### DIRECTIONS
Output everything in the data exactly, leaving the pictures out.

### DATA FOR PROCESSING

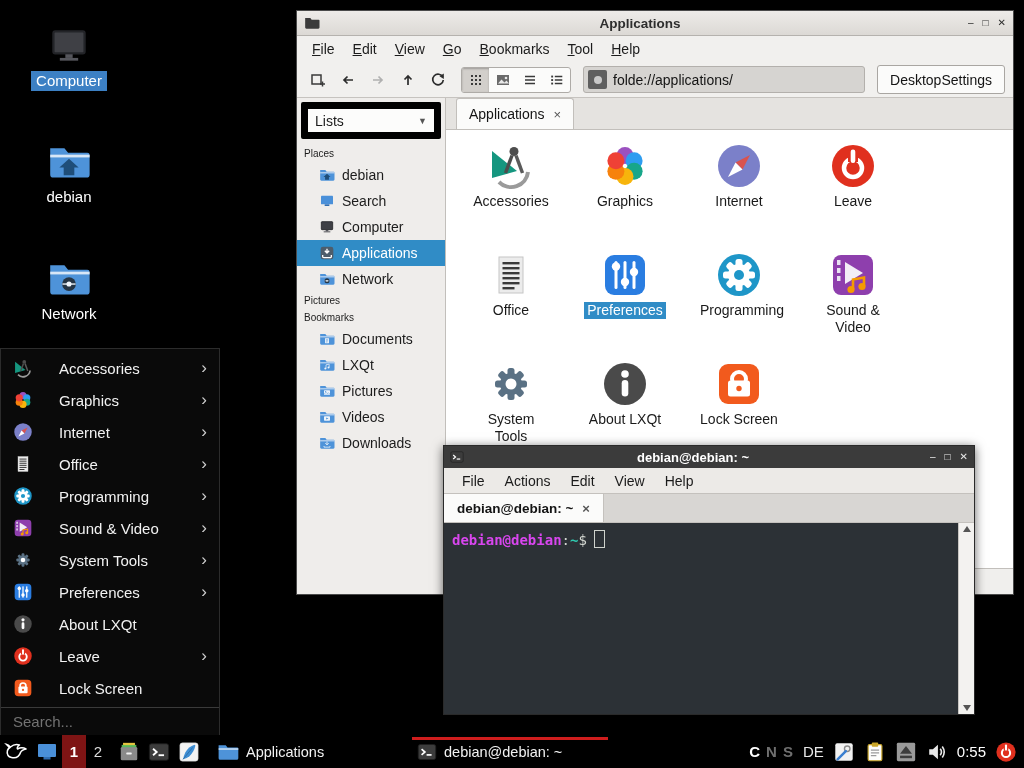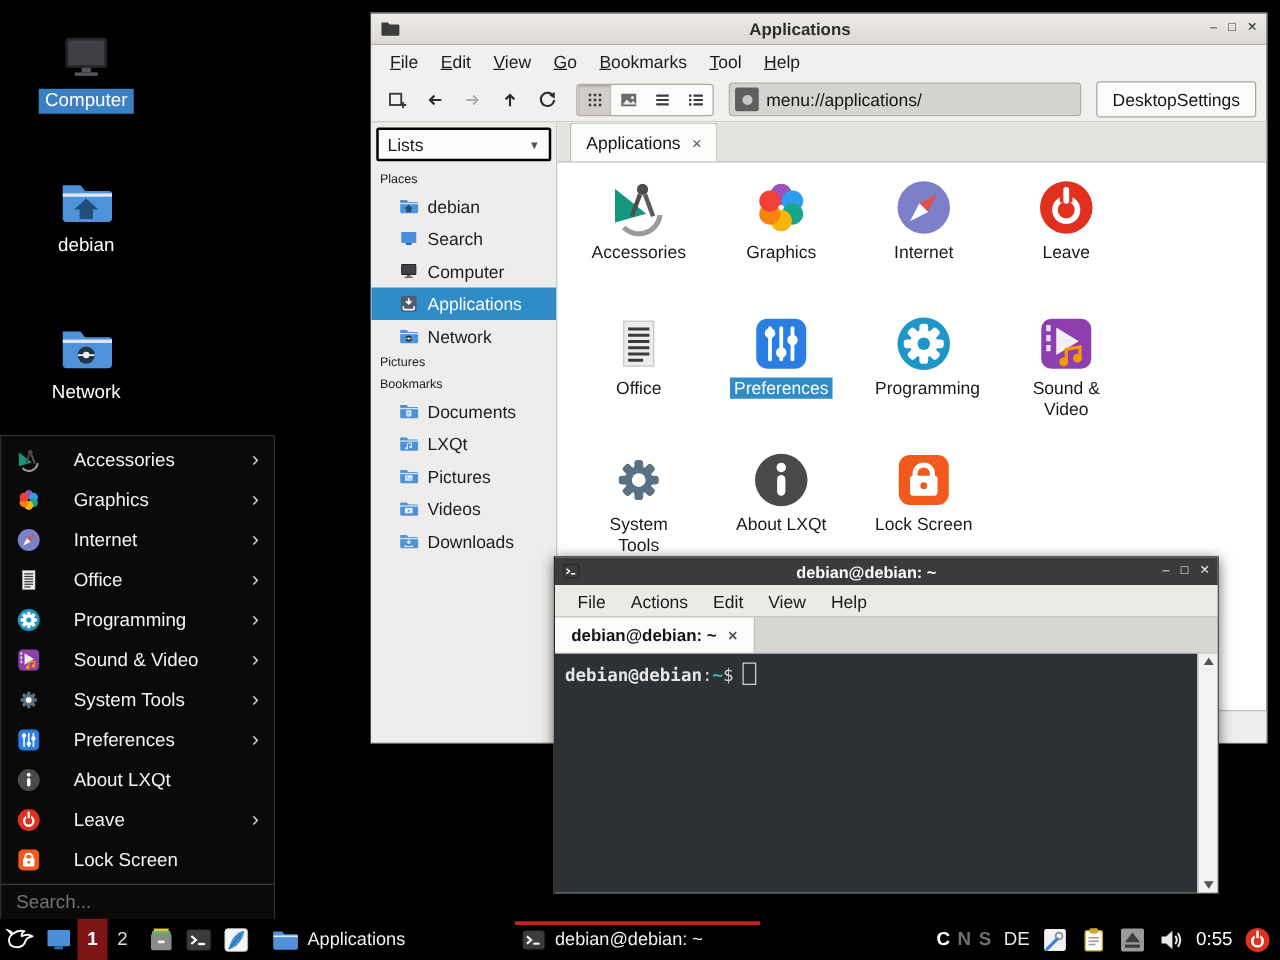--- a/index.html
+++ b/index.html
@@ -36,21 +36,21 @@
   .viewgroup .tbtn.pressed{background:#d2cfcb;box-shadow:inset 0 1px 2px rgba(0,0,0,.25);}
   .addressbar{flex:1;height:25px;background:#d6d4d1;border:1px solid #b3b0ac;border-radius:3px;
               display:flex;align-items:center;gap:6px;padding:0 4px;margin:0 2px;}
   .addr-chip{width:19px;height:19px;background:#5f5f5f;border-radius:2px;display:flex;align-items:center;justify-content:center;}
   .addr-chip::after{content:'';width:8px;height:8px;border-radius:50%;background:#c9c9c9;}
   .addr-text{font-size:14px;color:#141414;white-space:nowrap;}
   .ds-btn{height:27px;background:#fbfbfa;border:1px solid #a9a6a2;border-radius:3px;padding:0 12px;
           font-size:14px;color:#141414;display:flex;align-items:center;margin-left:6px;}
   .fm-body{flex:1;display:flex;min-height:0;}
   .fm-sidebar{width:148px;background:#efedeb;border-right:1px solid #c2bfbb;padding-top:3px;overflow:hidden;}
-  .lists-combo{margin:1px 4px 6px 4px;height:23px;background:#fcfcfb;border:2px solid #000000;border-radius:2px;
+  .lists-combo{margin:1px 4px 6px 4px;height:23px;background:#fcfcfb;border:7px solid #000000;border-radius:2px;
                display:flex;align-items:center;justify-content:space-between;padding:0 7px;font-size:14px;color:#1c1c1c;}
   .combo-arrow{font-size:9px;color:#555;}
   .side-section{font-size:10px;color:#1c1c1c;padding:3px 2px 3px 7px;}
   .side-item{display:flex;align-items:center;gap:7px;height:26px;padding-left:22px;font-size:14px;color:#1c1c1c;}
   .side-item.sel{background:#308cc6;color:#fff;}
   .fm-main{flex:1;display:flex;flex-direction:column;background:#fff;min-width:0;}
   .fm-tabbar{height:31px;background:#e5e3e0;border-bottom:1px solid #c2bfbb;display:flex;align-items:flex-end;padding-left:10px;}
   .fm-tab{height:30px;background:#fbfbfa;border:1px solid #c2bfbb;border-bottom:none;border-radius:3px 3px 0 0;
           padding:0 12px;font-size:14px;color:#141414;display:flex;align-items:center;gap:9px;}
   .tab-close{color:#555;font-size:13px;}
@@ -67,21 +67,21 @@
   .term-titlebar{height:22px;background:#3b3b3b;display:flex;align-items:center;padding:0 6px;}
   .term-title{flex:1;text-align:center;font-weight:bold;font-size:13px;color:#fff;}
   .term-titlebar .winbtn{color:#e8e8e8;}
   .term-menubar{height:25px;background:#eceae7;display:flex;align-items:center;padding-left:8px;font-size:14px;color:#1a1a1a;}
   .term-menubar .mi{padding:3px 10px;}
   .term-tabbar{height:28px;background:#d8d6d3;border-top:1px solid #c4c1bd;border-bottom:1px solid #c4c1bd;display:flex;}
   .term-tab{background:#fbfbfa;border-right:1px solid #c4c1bd;padding:0 13px;display:flex;align-items:center;gap:9px;
             font-weight:bold;font-size:13.5px;color:#141414;}
   .term-body{flex:1;display:flex;min-height:0;}
   .term-screen{flex:1;background:#2c3136;padding:7px 0 0 8px;font-family:"DejaVu Sans Mono",monospace;font-size:14px;}
-  .p-user{color:#e5e5e5;font-weight:bold;}
+  .p-user{color:#d946ef;font-weight:bold;}
   .p-sep{color:#d4d8d2;}
   .p-path{color:#2fc9af;font-weight:bold;}
   .p-sym{color:#d4d8d2;}
   .cursor{display:inline-block;width:9px;height:16px;border:1.5px solid #cfd3cd;vertical-align:-3px;margin-left:7px;}
   .term-scroll{width:15px;background:#f3f2f0;border-left:1px solid #c9c6c2;display:flex;flex-direction:column;
                justify-content:space-between;align-items:center;padding:3px 0;}
   .tri-up{width:0;height:0;border-left:4px solid transparent;border-right:4px solid transparent;border-bottom:6px solid #555;}
   .tri-down{width:0;height:0;border-left:4px solid transparent;border-right:4px solid transparent;border-top:6px solid #555;}
 
   
@@ -248,21 +248,21 @@
                 <rect x="2.2" y="3.6" width="1.9" height="1.9"></rect>
                 <rect x="2.2" y="7.1" width="1.9" height="1.9"></rect>
                 <rect x="2.2" y="10.6" width="1.9" height="1.9"></rect>
               </g>
             </svg>
           </span>
         </span>
     </span>
     <span class="addressbar">
       <span class="addr-chip"></span>
-      <span class="addr-text">menu://applications/</span>
+      <span class="addr-text">folde://applications/</span>
     </span>
     <span class="ds-btn">DesktopSettings</span>
   </div>
   <div class="fm-body">
     <div class="fm-sidebar">
       <div class="lists-combo">
         <span>Lists</span>
         <span class="combo-arrow">▼</span>
       </div>
       <div class="side-section">Places</div>

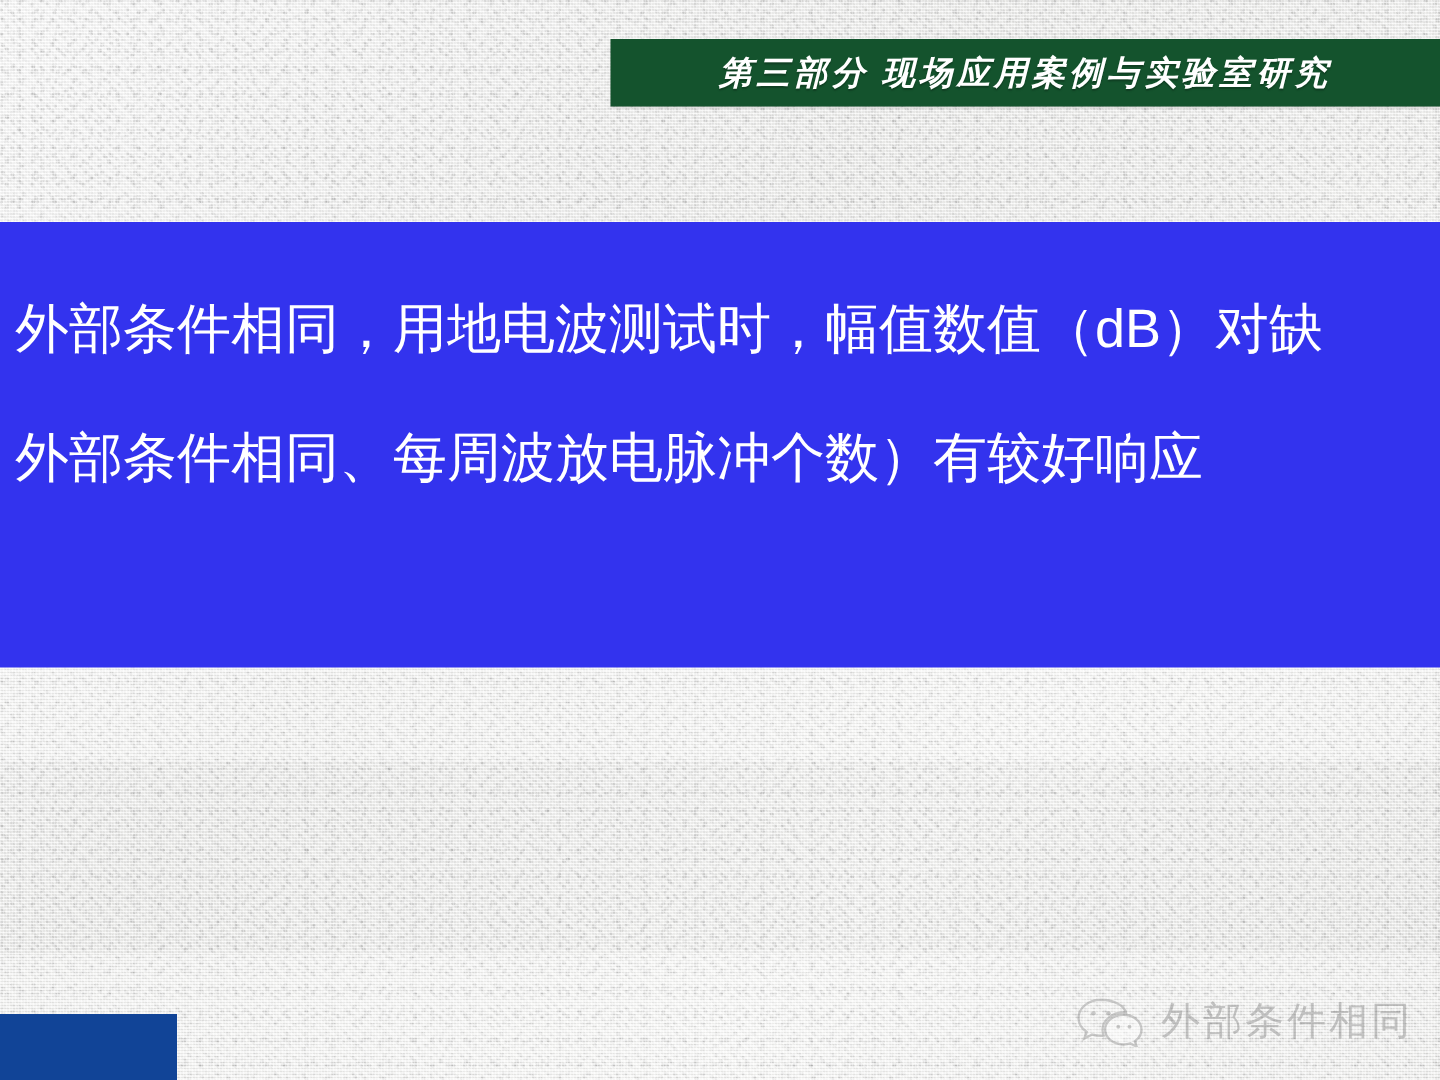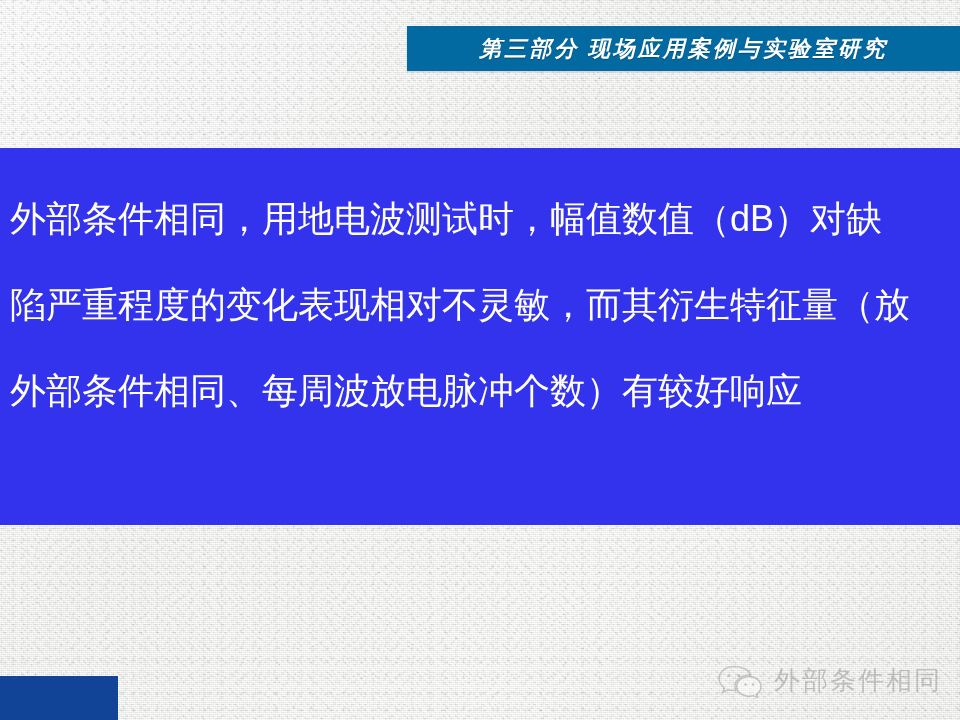--- a/index.html
+++ b/index.html
@@ -59,21 +59,21 @@
     mix-blend-mode: normal;
   }
 
   
   .header-banner {
     position: absolute;
     left: 407px;
     top: 26px;
     width: 553px;
     height: 45px;
-    background-color: #0369a1;
+    background-color: #14532d;
     display: flex;
     align-items: center;
     justify-content: center;
     box-shadow: 0 1px 2px rgba(0,0,0,.18);
   }
   .header-banner-text {
     color: #ffffff;
     font-family: "Liberation Serif", "DejaVu Serif", serif;
     font-weight: bold;
     font-size: 22px;
@@ -82,21 +82,21 @@
     font-style: italic;
     text-shadow: 0 1px 1px rgba(0,0,0,.25);
   }
 
   
   .content-block {
     position: absolute;
     left: 0px;
     top: 148px;
     width: 960px;
-    height: 377px;
+    height: 297px;
     background-color: #3333ee;
     box-sizing: border-box;
     padding: 28px 0 0 0;
   }
   .content-lines {
     display: block;
   }
   .content-line {
     color: #ffffff;
     font-family: "Liberation Sans", "DejaVu Sans", sans-serif;
@@ -147,21 +147,20 @@
 
   <div class="texture"></div>
 
   <div class="header-banner">
     <span class="header-banner-text">第三部分  现场应用案例与实验室研究</span>
   </div>
 
   <div class="content-block">
     <div class="content-lines">
       <div class="content-line">外部条件相同，用地电波测试时，幅值数值（dB）对缺</div>
-      <div class="content-line">陷严重程度的变化表现相对不灵敏，而其衍生特征量（放</div>
       <div class="content-line">外部条件相同、每周波放电脉冲个数）有较好响应</div>
     </div>
   </div>
 
   <div class="corner-tab"></div>
 
   <div class="watermark">
     <span class="wechat-icon-wrap">
       <svg class="wechat-icon" viewBox="0 0 44 34" xmlns="http://www.w3.org/2000/svg">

### ANSWER
--- a/index.html
+++ b/index.html
@@ -36,21 +36,21 @@
   .viewgroup .tbtn.pressed{background:#d2cfcb;box-shadow:inset 0 1px 2px rgba(0,0,0,.25);}
   .addressbar{flex:1;height:25px;background:#d6d4d1;border:1px solid #b3b0ac;border-radius:3px;
               display:flex;align-items:center;gap:6px;padding:0 4px;margin:0 2px;}
   .addr-chip{width:19px;height:19px;background:#5f5f5f;border-radius:2px;display:flex;align-items:center;justify-content:center;}
   .addr-chip::after{content:'';width:8px;height:8px;border-radius:50%;background:#c9c9c9;}
   .addr-text{font-size:14px;color:#141414;white-space:nowrap;}
   .ds-btn{height:27px;background:#fbfbfa;border:1px solid #a9a6a2;border-radius:3px;padding:0 12px;
           font-size:14px;color:#141414;display:flex;align-items:center;margin-left:6px;}
   .fm-body{flex:1;display:flex;min-height:0;}
   .fm-sidebar{width:148px;background:#efedeb;border-right:1px solid #c2bfbb;padding-top:3px;overflow:hidden;}
-  .lists-combo{margin:1px 4px 6px 4px;height:23px;background:#fcfcfb;border:2px solid #000000;border-radius:2px;
+  .lists-combo{margin:1px 4px 6px 4px;height:23px;background:#fcfcfb;border:7px solid #000000;border-radius:2px;
                display:flex;align-items:center;justify-content:space-between;padding:0 7px;font-size:14px;color:#1c1c1c;}
   .combo-arrow{font-size:9px;color:#555;}
   .side-section{font-size:10px;color:#1c1c1c;padding:3px 2px 3px 7px;}
   .side-item{display:flex;align-items:center;gap:7px;height:26px;padding-left:22px;font-size:14px;color:#1c1c1c;}
   .side-item.sel{background:#308cc6;color:#fff;}
   .fm-main{flex:1;display:flex;flex-direction:column;background:#fff;min-width:0;}
   .fm-tabbar{height:31px;background:#e5e3e0;border-bottom:1px solid #c2bfbb;display:flex;align-items:flex-end;padding-left:10px;}
   .fm-tab{height:30px;background:#fbfbfa;border:1px solid #c2bfbb;border-bottom:none;border-radius:3px 3px 0 0;
           padding:0 12px;font-size:14px;color:#141414;display:flex;align-items:center;gap:9px;}
   .tab-close{color:#555;font-size:13px;}
@@ -67,21 +67,21 @@
   .term-titlebar{height:22px;background:#3b3b3b;display:flex;align-items:center;padding:0 6px;}
   .term-title{flex:1;text-align:center;font-weight:bold;font-size:13px;color:#fff;}
   .term-titlebar .winbtn{color:#e8e8e8;}
   .term-menubar{height:25px;background:#eceae7;display:flex;align-items:center;padding-left:8px;font-size:14px;color:#1a1a1a;}
   .term-menubar .mi{padding:3px 10px;}
   .term-tabbar{height:28px;background:#d8d6d3;border-top:1px solid #c4c1bd;border-bottom:1px solid #c4c1bd;display:flex;}
   .term-tab{background:#fbfbfa;border-right:1px solid #c4c1bd;padding:0 13px;display:flex;align-items:center;gap:9px;
             font-weight:bold;font-size:13.5px;color:#141414;}
   .term-body{flex:1;display:flex;min-height:0;}
   .term-screen{flex:1;background:#2c3136;padding:7px 0 0 8px;font-family:"DejaVu Sans Mono",monospace;font-size:14px;}
-  .p-user{color:#e5e5e5;font-weight:bold;}
+  .p-user{color:#d946ef;font-weight:bold;}
   .p-sep{color:#d4d8d2;}
   .p-path{color:#2fc9af;font-weight:bold;}
   .p-sym{color:#d4d8d2;}
   .cursor{display:inline-block;width:9px;height:16px;border:1.5px solid #cfd3cd;vertical-align:-3px;margin-left:7px;}
   .term-scroll{width:15px;background:#f3f2f0;border-left:1px solid #c9c6c2;display:flex;flex-direction:column;
                justify-content:space-between;align-items:center;padding:3px 0;}
   .tri-up{width:0;height:0;border-left:4px solid transparent;border-right:4px solid transparent;border-bottom:6px solid #555;}
   .tri-down{width:0;height:0;border-left:4px solid transparent;border-right:4px solid transparent;border-top:6px solid #555;}
 
   
@@ -248,21 +248,21 @@
                 <rect x="2.2" y="3.6" width="1.9" height="1.9"></rect>
                 <rect x="2.2" y="7.1" width="1.9" height="1.9"></rect>
                 <rect x="2.2" y="10.6" width="1.9" height="1.9"></rect>
               </g>
             </svg>
           </span>
         </span>
     </span>
     <span class="addressbar">
       <span class="addr-chip"></span>
-      <span class="addr-text">menu://applications/</span>
+      <span class="addr-text">folde://applications/</span>
     </span>
     <span class="ds-btn">DesktopSettings</span>
   </div>
   <div class="fm-body">
     <div class="fm-sidebar">
       <div class="lists-combo">
         <span>Lists</span>
         <span class="combo-arrow">▼</span>
       </div>
       <div class="side-section">Places</div>

--- a/index.html
+++ b/index.html
@@ -59,21 +59,21 @@
     mix-blend-mode: normal;
   }
 
   
   .header-banner {
     position: absolute;
     left: 407px;
     top: 26px;
     width: 553px;
     height: 45px;
-    background-color: #0369a1;
+    background-color: #14532d;
     display: flex;
     align-items: center;
     justify-content: center;
     box-shadow: 0 1px 2px rgba(0,0,0,.18);
   }
   .header-banner-text {
     color: #ffffff;
     font-family: "Liberation Serif", "DejaVu Serif", serif;
     font-weight: bold;
     font-size: 22px;
@@ -82,21 +82,21 @@
     font-style: italic;
     text-shadow: 0 1px 1px rgba(0,0,0,.25);
   }
 
   
   .content-block {
     position: absolute;
     left: 0px;
     top: 148px;
     width: 960px;
-    height: 377px;
+    height: 297px;
     background-color: #3333ee;
     box-sizing: border-box;
     padding: 28px 0 0 0;
   }
   .content-lines {
     display: block;
   }
   .content-line {
     color: #ffffff;
     font-family: "Liberation Sans", "DejaVu Sans", sans-serif;
@@ -147,21 +147,20 @@
 
   <div class="texture"></div>
 
   <div class="header-banner">
     <span class="header-banner-text">第三部分  现场应用案例与实验室研究</span>
   </div>
 
   <div class="content-block">
     <div class="content-lines">
       <div class="content-line">外部条件相同，用地电波测试时，幅值数值（dB）对缺</div>
-      <div class="content-line">陷严重程度的变化表现相对不灵敏，而其衍生特征量（放</div>
       <div class="content-line">外部条件相同、每周波放电脉冲个数）有较好响应</div>
     </div>
   </div>
 
   <div class="corner-tab"></div>
 
   <div class="watermark">
     <span class="wechat-icon-wrap">
       <svg class="wechat-icon" viewBox="0 0 44 34" xmlns="http://www.w3.org/2000/svg">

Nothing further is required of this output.